High-rise building fire in Nanjing, China

On 23 February 2024, a fire broke out in an apartment block in Nanjing, China, leaving at least 15 dead and 44 others injured.

==Background==
Due to low safety standards and poor enforcement, building fires and similar deadly incidents are common in China. Recent examples included the Yingcai Boarding School fire on 19 January 2024 where 13 children were killed in a school dormitory sparking outrage among social media users. Five days later, on 24 January, the Xinyu shopping area fire killed 39 people. After this last fire, General Secretary of the Chinese Communist Party Xi Jinping called for "deep reflection" and greater efforts to "curb the frequent occurrence of safety accidents".

==Fire==
The fire occurred at a block of flats in the Yuhuatai district of Nanjing. At around 4:40 a.m. local time firefighters were called. 25 fire engines and 130 firefighters from eight stations went to the fire. An additional 20 rescue teams to search the complex. At 4:50 a.m., the Nanjing Emergency Center sent nine ambulances to the scene and sent the injured to three hospitals. By 6:00 a.m. local time the fire had been extinguished and a search operation was under way. The rescue operation was stopped at 2 p.m.

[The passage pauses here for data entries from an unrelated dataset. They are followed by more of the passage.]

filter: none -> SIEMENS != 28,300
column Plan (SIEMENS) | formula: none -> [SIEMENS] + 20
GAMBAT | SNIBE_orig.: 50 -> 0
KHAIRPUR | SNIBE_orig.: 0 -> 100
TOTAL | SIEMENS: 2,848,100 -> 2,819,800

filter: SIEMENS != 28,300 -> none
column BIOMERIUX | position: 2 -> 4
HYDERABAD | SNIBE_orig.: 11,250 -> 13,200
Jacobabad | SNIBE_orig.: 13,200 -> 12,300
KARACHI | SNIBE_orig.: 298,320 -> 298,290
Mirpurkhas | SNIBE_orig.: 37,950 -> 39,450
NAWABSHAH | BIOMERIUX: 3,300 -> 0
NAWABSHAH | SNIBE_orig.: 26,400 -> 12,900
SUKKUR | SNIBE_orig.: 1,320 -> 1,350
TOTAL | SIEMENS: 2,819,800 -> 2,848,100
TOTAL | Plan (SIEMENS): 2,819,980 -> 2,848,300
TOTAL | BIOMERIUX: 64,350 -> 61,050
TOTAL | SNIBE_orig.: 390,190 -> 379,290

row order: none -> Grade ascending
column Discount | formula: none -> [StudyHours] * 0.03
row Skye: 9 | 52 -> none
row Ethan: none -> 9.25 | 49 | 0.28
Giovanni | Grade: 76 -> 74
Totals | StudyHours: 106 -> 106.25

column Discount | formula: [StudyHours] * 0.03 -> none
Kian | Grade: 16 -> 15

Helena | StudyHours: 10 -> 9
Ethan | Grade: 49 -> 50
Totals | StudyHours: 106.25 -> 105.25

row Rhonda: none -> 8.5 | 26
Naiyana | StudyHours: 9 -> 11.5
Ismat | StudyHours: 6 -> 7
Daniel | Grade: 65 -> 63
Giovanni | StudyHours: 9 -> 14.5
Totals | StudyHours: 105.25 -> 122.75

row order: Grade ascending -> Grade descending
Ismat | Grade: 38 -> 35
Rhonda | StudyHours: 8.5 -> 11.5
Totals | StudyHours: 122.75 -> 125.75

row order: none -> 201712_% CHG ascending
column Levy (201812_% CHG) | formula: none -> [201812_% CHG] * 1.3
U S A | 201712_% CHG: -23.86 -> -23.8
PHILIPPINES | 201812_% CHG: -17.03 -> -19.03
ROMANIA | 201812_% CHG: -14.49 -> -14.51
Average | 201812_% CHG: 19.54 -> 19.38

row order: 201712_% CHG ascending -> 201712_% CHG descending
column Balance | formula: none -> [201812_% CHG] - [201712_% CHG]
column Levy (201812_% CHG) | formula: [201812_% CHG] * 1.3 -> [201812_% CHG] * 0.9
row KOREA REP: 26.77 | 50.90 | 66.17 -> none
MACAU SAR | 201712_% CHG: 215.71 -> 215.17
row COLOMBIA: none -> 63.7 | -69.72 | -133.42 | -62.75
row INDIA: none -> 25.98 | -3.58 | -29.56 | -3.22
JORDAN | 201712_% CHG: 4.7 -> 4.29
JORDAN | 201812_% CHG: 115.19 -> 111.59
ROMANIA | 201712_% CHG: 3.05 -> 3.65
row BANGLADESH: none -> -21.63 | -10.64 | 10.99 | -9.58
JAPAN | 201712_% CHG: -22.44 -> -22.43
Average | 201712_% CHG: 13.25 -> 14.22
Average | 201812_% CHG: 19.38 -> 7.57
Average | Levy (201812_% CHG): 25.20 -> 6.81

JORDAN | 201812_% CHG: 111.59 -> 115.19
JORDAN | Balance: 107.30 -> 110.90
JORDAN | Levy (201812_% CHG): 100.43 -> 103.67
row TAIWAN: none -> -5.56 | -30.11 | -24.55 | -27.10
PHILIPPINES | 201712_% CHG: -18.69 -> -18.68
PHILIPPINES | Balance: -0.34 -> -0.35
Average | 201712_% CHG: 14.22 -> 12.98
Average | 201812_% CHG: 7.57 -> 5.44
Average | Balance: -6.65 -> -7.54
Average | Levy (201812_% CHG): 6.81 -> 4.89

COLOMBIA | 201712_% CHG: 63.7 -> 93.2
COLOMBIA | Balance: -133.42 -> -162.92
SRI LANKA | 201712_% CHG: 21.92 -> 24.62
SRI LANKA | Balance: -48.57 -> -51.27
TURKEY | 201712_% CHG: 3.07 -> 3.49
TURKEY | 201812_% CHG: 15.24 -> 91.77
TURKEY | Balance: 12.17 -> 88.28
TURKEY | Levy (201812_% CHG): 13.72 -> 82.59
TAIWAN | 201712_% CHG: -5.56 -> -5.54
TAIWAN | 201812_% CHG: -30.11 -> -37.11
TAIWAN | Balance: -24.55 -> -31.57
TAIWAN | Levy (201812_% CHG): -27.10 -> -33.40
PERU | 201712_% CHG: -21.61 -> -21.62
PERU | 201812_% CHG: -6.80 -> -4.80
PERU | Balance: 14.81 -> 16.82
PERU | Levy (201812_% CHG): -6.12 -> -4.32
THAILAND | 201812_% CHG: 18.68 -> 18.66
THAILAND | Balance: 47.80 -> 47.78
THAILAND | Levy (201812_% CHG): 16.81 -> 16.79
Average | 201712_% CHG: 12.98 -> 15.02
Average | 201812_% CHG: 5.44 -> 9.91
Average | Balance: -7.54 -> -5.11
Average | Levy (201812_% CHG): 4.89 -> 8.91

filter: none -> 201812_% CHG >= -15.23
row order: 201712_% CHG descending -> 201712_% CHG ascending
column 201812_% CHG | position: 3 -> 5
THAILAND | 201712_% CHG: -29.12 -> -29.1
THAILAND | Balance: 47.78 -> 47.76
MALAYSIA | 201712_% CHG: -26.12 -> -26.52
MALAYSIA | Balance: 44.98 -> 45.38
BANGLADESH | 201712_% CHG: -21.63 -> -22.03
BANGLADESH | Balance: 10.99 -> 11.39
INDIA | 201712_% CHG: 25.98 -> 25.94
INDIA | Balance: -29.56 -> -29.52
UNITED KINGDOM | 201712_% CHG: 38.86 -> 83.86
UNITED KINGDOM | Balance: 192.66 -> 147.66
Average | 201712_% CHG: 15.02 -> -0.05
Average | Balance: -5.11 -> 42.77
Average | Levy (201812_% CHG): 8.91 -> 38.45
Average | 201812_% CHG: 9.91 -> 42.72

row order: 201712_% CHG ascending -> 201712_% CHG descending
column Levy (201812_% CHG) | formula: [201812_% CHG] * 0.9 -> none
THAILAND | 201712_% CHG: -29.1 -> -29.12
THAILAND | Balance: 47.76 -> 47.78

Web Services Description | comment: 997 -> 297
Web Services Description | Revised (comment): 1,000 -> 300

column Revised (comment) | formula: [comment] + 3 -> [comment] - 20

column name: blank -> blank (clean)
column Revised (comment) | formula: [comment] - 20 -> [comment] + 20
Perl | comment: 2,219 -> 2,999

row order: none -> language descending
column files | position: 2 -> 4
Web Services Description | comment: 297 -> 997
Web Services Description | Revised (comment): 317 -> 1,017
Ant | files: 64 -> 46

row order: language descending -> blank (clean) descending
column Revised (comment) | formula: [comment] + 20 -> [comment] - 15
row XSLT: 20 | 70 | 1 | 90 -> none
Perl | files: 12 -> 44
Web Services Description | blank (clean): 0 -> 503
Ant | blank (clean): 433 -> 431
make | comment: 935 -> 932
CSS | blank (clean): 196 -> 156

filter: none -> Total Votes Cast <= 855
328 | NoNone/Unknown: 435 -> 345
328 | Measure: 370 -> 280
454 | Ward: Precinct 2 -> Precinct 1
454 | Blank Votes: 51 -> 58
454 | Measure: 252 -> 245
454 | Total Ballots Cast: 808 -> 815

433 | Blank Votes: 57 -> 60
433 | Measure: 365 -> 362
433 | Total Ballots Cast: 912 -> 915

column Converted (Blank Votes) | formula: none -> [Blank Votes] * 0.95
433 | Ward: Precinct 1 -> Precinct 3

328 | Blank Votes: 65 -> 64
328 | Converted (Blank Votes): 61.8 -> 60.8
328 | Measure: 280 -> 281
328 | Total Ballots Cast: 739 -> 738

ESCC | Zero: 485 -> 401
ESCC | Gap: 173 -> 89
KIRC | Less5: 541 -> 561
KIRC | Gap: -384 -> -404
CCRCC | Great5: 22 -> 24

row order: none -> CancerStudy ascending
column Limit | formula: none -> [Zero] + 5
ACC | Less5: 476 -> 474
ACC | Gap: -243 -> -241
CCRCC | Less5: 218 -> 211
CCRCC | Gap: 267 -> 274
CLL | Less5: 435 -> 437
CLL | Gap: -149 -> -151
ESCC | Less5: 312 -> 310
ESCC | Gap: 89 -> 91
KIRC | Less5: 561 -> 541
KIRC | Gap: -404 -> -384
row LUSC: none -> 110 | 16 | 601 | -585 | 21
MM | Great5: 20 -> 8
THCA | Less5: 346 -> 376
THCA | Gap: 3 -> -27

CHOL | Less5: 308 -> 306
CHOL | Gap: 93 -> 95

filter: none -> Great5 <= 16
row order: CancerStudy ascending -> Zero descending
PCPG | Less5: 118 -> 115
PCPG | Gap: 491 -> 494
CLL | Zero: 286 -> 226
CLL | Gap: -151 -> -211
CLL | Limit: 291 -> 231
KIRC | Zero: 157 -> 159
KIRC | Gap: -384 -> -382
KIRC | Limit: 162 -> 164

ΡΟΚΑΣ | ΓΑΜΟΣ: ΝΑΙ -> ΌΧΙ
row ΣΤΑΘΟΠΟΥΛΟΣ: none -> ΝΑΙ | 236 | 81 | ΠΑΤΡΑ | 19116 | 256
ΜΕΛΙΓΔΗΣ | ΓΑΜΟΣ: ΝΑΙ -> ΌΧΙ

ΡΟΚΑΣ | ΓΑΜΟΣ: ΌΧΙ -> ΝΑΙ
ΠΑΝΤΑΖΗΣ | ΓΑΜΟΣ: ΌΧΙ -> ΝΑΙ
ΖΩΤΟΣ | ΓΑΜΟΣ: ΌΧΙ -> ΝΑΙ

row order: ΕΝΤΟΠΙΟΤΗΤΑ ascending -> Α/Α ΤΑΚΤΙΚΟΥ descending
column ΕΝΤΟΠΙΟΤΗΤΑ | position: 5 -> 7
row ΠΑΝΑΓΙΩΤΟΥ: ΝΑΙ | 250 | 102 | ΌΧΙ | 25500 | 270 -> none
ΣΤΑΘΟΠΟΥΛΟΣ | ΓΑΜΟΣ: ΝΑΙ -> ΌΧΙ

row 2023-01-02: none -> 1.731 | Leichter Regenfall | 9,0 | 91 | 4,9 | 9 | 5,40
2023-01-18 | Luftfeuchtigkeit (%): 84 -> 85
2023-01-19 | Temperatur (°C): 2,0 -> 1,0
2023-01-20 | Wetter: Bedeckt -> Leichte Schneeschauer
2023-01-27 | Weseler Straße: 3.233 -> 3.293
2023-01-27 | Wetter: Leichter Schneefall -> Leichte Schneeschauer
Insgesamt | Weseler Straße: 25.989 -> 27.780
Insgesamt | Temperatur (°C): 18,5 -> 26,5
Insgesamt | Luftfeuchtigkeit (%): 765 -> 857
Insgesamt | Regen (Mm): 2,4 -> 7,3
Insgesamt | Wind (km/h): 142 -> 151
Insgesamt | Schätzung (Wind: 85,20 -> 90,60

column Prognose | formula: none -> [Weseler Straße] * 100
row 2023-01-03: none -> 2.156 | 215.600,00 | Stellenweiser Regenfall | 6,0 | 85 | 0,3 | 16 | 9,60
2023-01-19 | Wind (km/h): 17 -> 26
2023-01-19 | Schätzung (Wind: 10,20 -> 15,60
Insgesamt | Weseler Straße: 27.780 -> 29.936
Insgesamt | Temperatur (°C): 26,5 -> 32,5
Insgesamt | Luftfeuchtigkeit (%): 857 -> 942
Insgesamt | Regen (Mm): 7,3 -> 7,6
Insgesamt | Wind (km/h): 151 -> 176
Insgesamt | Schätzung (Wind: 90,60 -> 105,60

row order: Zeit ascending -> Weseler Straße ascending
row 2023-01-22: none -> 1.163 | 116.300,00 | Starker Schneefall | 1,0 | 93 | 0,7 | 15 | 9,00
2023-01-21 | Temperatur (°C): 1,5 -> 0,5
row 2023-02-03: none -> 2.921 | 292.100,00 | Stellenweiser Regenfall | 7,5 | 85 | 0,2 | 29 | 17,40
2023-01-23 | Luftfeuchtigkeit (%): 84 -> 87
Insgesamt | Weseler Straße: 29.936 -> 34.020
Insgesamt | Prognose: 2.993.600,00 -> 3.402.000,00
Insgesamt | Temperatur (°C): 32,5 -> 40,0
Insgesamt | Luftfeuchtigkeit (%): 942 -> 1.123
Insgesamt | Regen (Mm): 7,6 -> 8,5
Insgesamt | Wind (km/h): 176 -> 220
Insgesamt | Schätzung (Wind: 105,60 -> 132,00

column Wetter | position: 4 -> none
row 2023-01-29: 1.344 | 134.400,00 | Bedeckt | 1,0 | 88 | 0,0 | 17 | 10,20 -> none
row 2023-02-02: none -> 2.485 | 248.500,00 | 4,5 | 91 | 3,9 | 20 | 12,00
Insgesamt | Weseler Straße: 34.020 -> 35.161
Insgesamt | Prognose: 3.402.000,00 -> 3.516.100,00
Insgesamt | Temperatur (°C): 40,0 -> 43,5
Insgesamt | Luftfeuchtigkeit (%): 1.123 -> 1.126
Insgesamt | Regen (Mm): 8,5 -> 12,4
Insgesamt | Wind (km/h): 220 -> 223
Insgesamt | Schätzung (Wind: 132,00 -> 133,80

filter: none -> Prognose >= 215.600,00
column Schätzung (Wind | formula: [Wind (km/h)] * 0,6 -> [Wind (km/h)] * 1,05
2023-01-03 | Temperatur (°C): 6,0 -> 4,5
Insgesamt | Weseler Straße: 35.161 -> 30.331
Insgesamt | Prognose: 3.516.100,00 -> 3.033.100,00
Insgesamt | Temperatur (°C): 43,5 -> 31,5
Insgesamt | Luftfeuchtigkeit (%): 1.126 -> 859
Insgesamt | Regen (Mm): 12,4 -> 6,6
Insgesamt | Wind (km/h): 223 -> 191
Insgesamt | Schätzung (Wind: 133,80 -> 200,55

Photos taken during the night of the fire shows black smoke emitting from the building. Photos of the apartment building after the fire had been extinguished showed blackened fronts up to the length of the skyscraper.

===Victims===
Fifteen people were killed in the fire and 44 others were hospitalized, one in critical condition and another one seriously injured.

==Investigation==
The provincial government of Jiangsu established an investigation team to investigate the cause and responsibility of the fire. According to the head of the fire department from a preliminary investigation, the fire started on the first floor where electric bikes were being stored which are known to catch fire at times. The cause of the fire is still under investigation.

==Aftermath==
On 23 February, the Nanjing Municipal Committee of the Chinese Communist Party and the Nanjing Municipal Government established a fire response emergency headquarters. In the afternoon, the Nanjing Municipal Safety Committee meeting was held to make arrangements for the aftermath of the accident and the investigation and rectification of potential safety hazards. Jiangsu Provincial Party Committee Secretary Xin Changxing and Governor Xu Kunlin went to the hospital to visit the injured, and 516 people were accommodated in five hotels.

The blaze became a trending topic on the Chinese social media platform Weibo. By this the afternoon of 24 February it was viewed over 470 million times.

==Reactions==
Chen Zhichang, the mayor of Nanjing, offered his condolences and apologies to the families of the victims. Some commentators, including former Global Times editor-in-chief Hu Xijin, called for stricter regulations on the increasing popularity of electric bicycles. They also called on authorities to be more proactive.